Below, we offer some tips that are easy for you to communicate, and easy for the players in goal to understand, and that do not need much practice to make your goalkeepers effective. What I have done in the past is that I decided before my weekly practice who my two goalies will be at the next game and then I let them split time in goal during shooting drills at the end of that practice and again during the warmups before the game. Both, at practice, and during the warmups, I reminded them of these three things.
1. Get your whole body behind the ball
When a shot is coming at you, make sure not to stick out a foot or a hand to stop the shot. Rather, move your whole body over so that if you don’t catch the ball, it bounces off of the body and away from the goal.
In the same spirit, when scooping up a ball, do not bend over to get it as it might go through your hands and then your legs and behind you into the goal, but kneel down, so that if it goes through your hands it will bounce off of your knee and back away from the goal.
If the ball is moving too fast to a side, forcing you to dive, dive on your side and not on your belly. Diving on the belly could allow the ball to sneak into the goal underneath you. Diving on the side puts your whole body in the ball’s path. Diving on the side seems scary, because it looks like it could hurt, but doing it properly does not hurt. Demonstrate the following:
Get down low as the shot is coming
Roll over to the side so that you don’t do a belly flop. First the ankle, then the knee, then the hip, and finally the rest of the body gets on the ground as the arms extend either in front of their chest or above their heads.

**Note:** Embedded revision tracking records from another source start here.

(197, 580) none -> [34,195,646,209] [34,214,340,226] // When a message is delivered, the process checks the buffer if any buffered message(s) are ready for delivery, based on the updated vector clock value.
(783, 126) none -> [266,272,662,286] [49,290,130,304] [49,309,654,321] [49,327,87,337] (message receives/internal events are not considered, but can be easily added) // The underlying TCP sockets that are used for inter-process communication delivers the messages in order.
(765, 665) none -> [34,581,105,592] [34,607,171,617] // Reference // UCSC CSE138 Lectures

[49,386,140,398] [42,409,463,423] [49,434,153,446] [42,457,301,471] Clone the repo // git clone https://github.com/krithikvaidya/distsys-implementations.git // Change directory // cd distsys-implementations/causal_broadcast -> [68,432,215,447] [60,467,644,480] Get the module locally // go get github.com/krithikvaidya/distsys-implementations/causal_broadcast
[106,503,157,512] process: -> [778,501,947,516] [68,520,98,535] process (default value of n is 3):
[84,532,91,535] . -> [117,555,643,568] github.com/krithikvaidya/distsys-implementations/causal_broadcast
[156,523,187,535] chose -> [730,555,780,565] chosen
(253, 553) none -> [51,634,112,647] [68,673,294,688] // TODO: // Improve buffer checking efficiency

Once comfortable with the roll, the player can try to dive out to the side for spectacular saves.
2. Come off of your line
The most common mistake young goalkeepers make is that they think they have to stay on the goal line as the other team is attacking towards them. Chances are that the other team is on a breakaway, and if that is true, the forward coming at your goal is likely not keeping the ball close to them. Tell the goalkeeper to wait for the player to take a heavy touch forward, and as soon as that touch is taken, to run out and clear the ball out wide for a throw-in (not up the middle because it often hits the forward and then bounces behind the goalkeeper leaving the forward with an empty net).
3. Stay alert
Playing goalie can be boring for kids, especially if your team is doing quite well and the majority of the game is being played in the other team’s half of the field. In one game, my U-8 team was doing a great job of keeping the ball in the opponent’s half, and naturally I was focused on that half of the field until I heard a bunch of parents behind me laughing and saying “What is he doing?” I swiveled my head to find that our goalkeeper had walked into the goal and gotten stuck in the net he was climbing on. Needless to say I failed as a coach as I was not paying attention to the goalie not paying attention to the game. A long clearance or a quick breakaway could have cost us a goal at a time the majority of the game was played in the other team’s half.
Goalies should also be reminded that they are the last players on the field, not the only ones, responsible for keeping the other team from scoring. This should help dissipate any stress they may feel and help them enjoy the experience.